◆ Goal of the exercise:
Begin your copy at the line with "СВЕДЕНИЯ О МЕСТЕ" in the records below and end it at the line with "html: none ->", restating each line word for word; omit the pictures.

◆ Records to process:
=-=-=-=-=
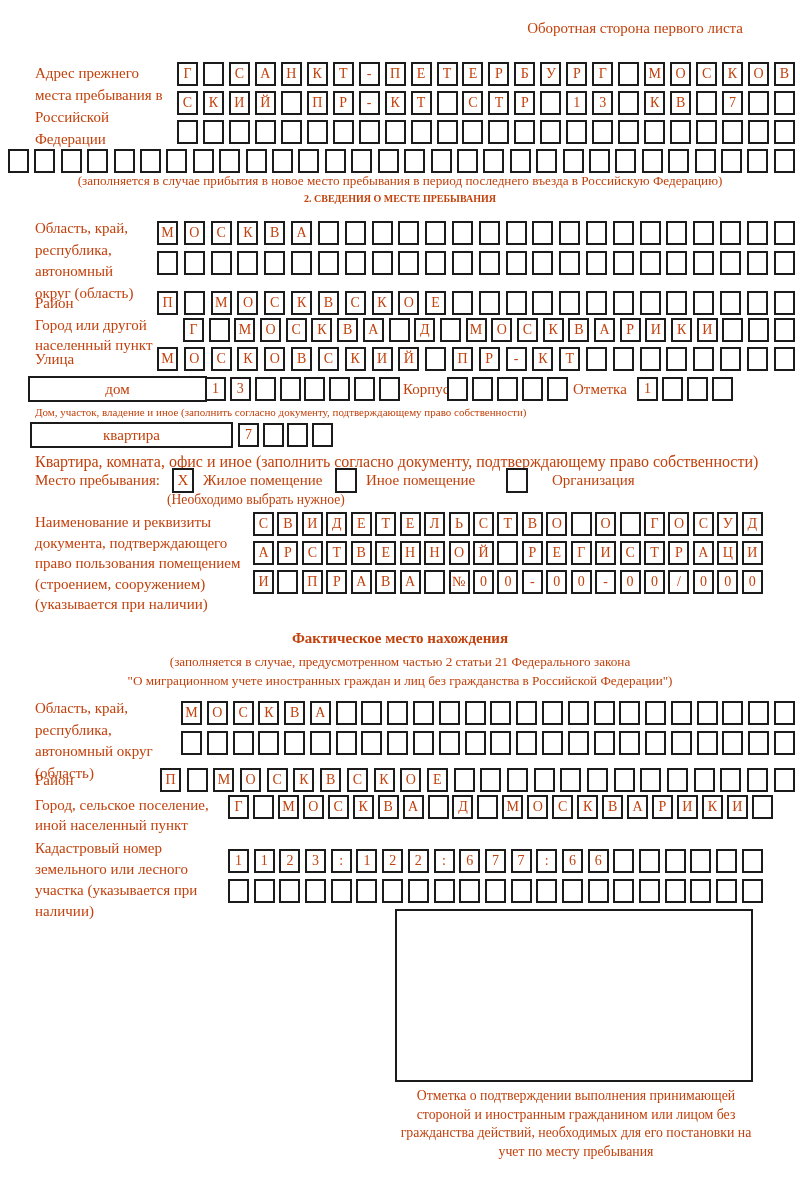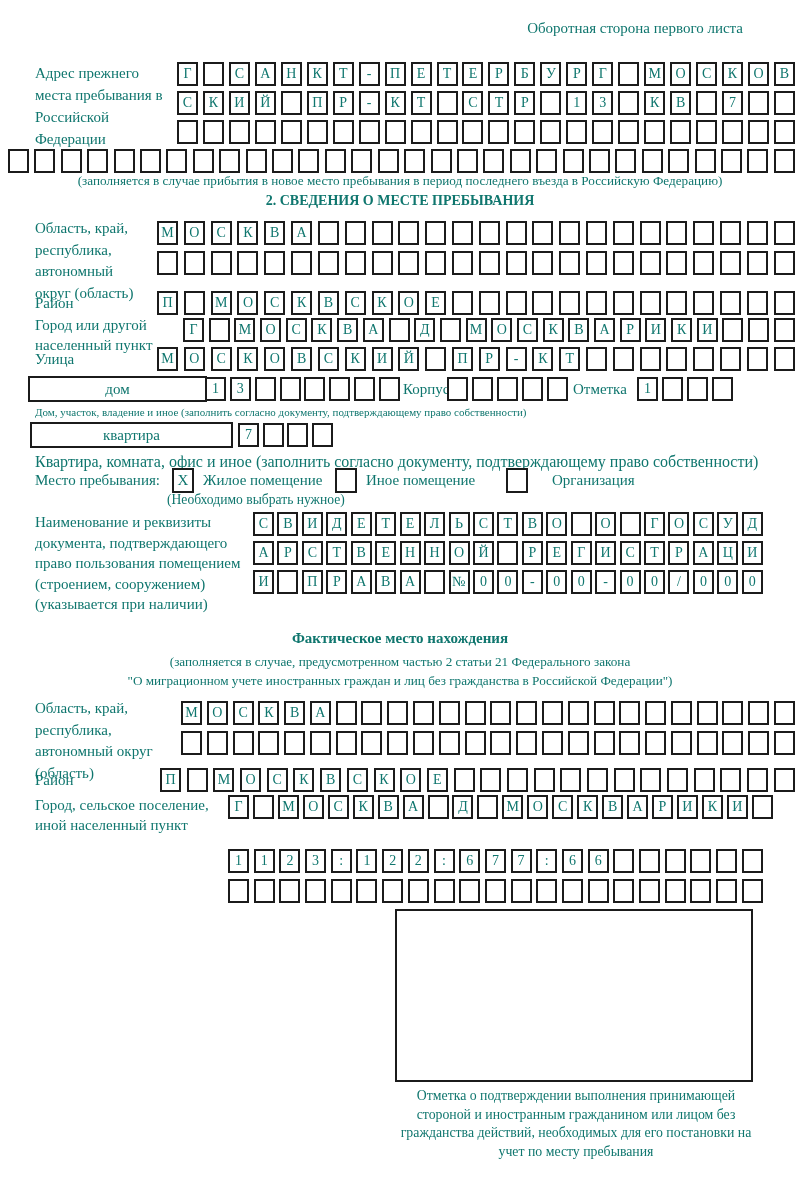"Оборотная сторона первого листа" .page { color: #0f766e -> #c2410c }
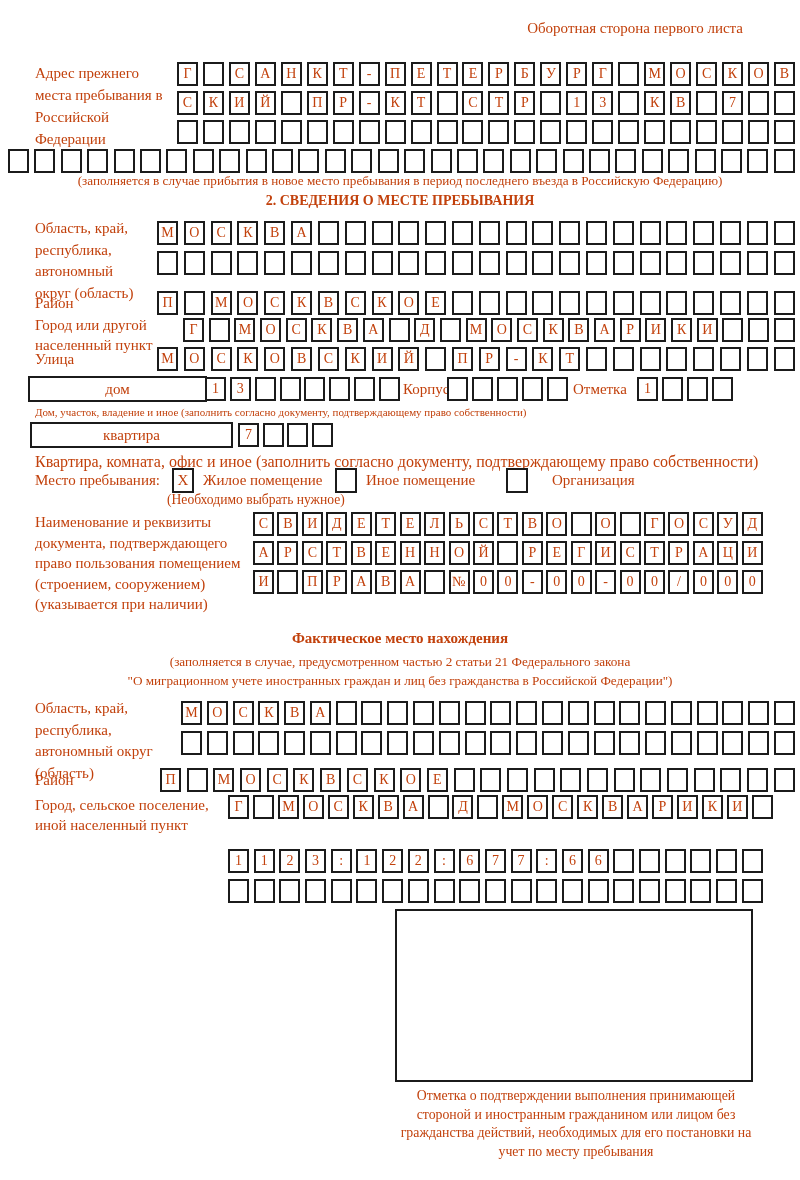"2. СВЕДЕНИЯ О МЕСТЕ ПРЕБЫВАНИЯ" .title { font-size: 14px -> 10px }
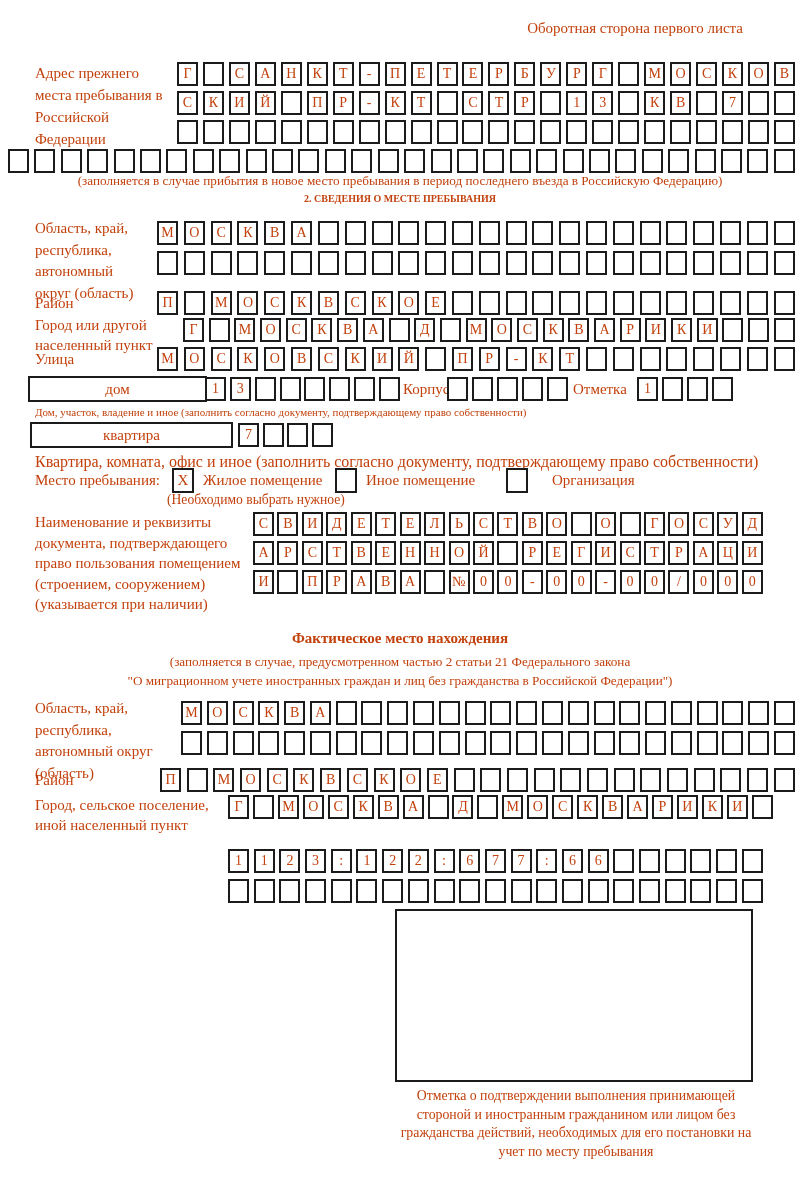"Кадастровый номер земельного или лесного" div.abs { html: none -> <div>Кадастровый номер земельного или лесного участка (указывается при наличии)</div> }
=-=-=-=-=
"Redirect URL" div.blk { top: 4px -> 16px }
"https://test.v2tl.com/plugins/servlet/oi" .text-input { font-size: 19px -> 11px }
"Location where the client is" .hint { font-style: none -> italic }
=-=-=-=-=
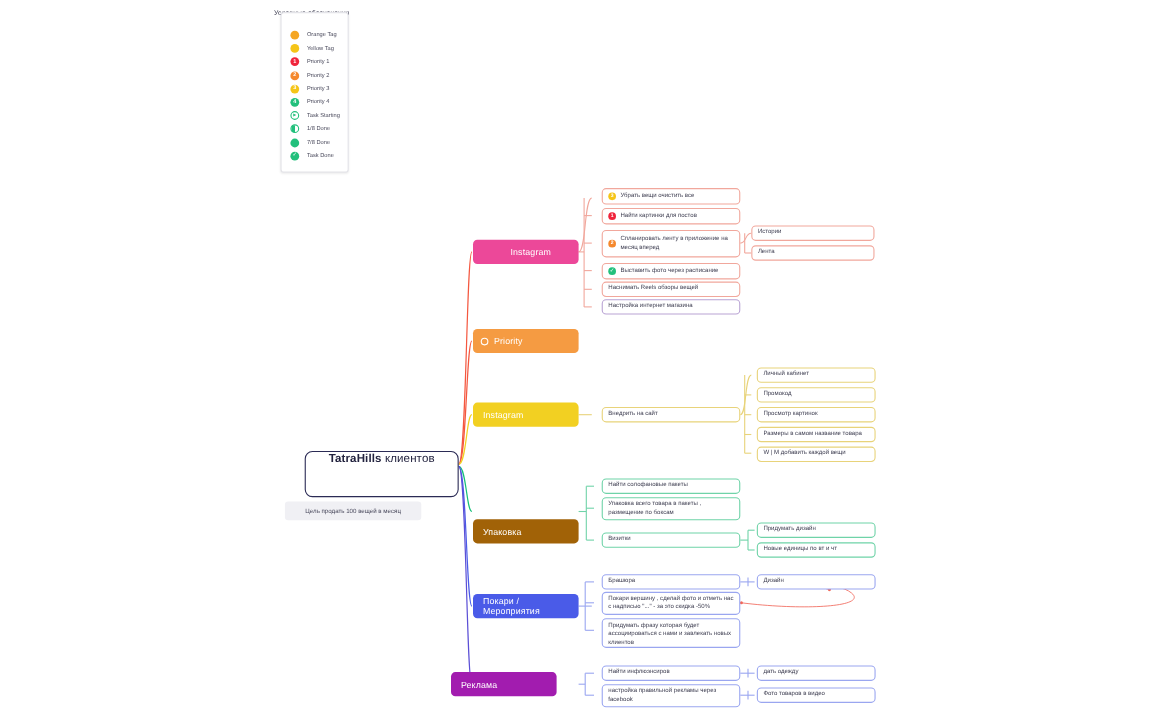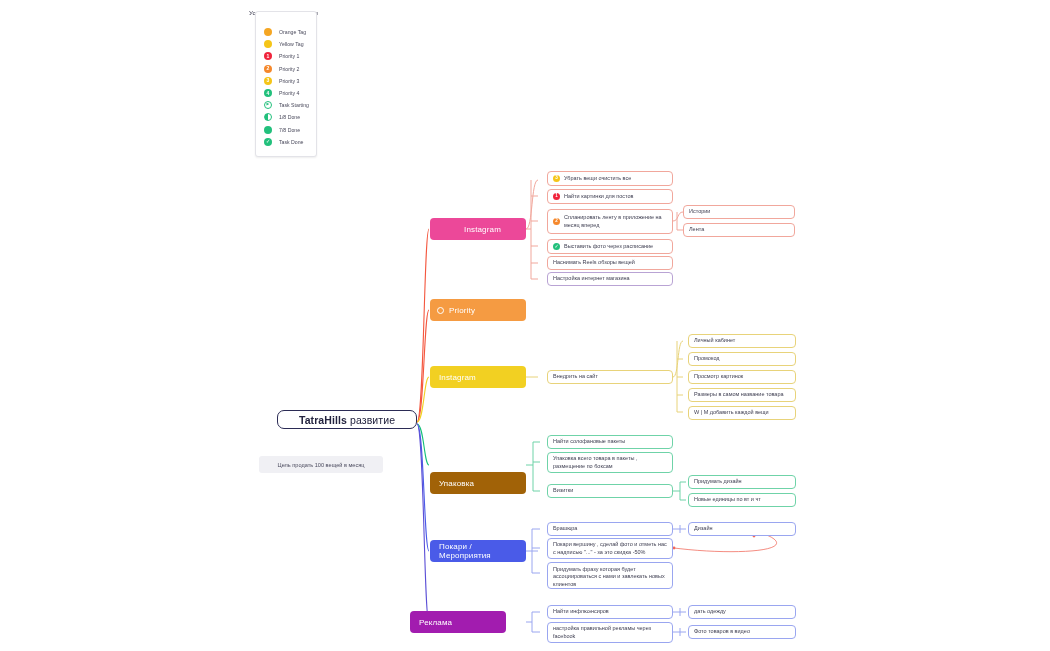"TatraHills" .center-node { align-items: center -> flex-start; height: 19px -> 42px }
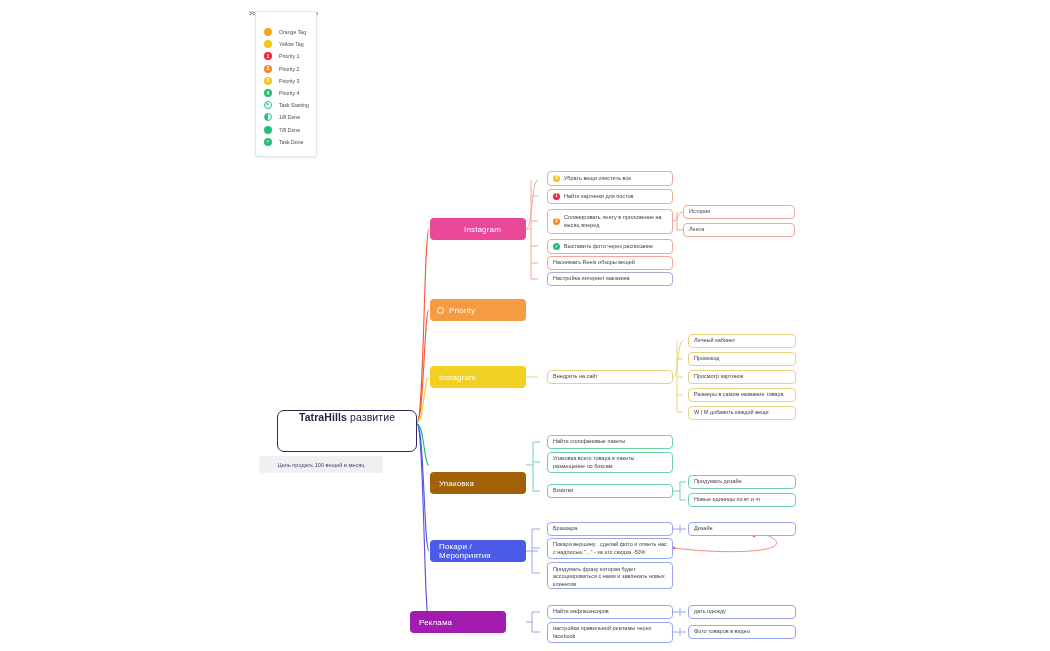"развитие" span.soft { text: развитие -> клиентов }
=-=-=-=-=
◆ Solution to this exercise:
"2. СВЕДЕНИЯ О МЕСТЕ ПРЕБЫВАНИЯ" .title { font-size: 14px -> 10px }
"Кадастровый номер земельного или лесного" div.abs { html: none -> <div>Кадастровый номер земельного или лесного участка (указывается при наличии)</div> }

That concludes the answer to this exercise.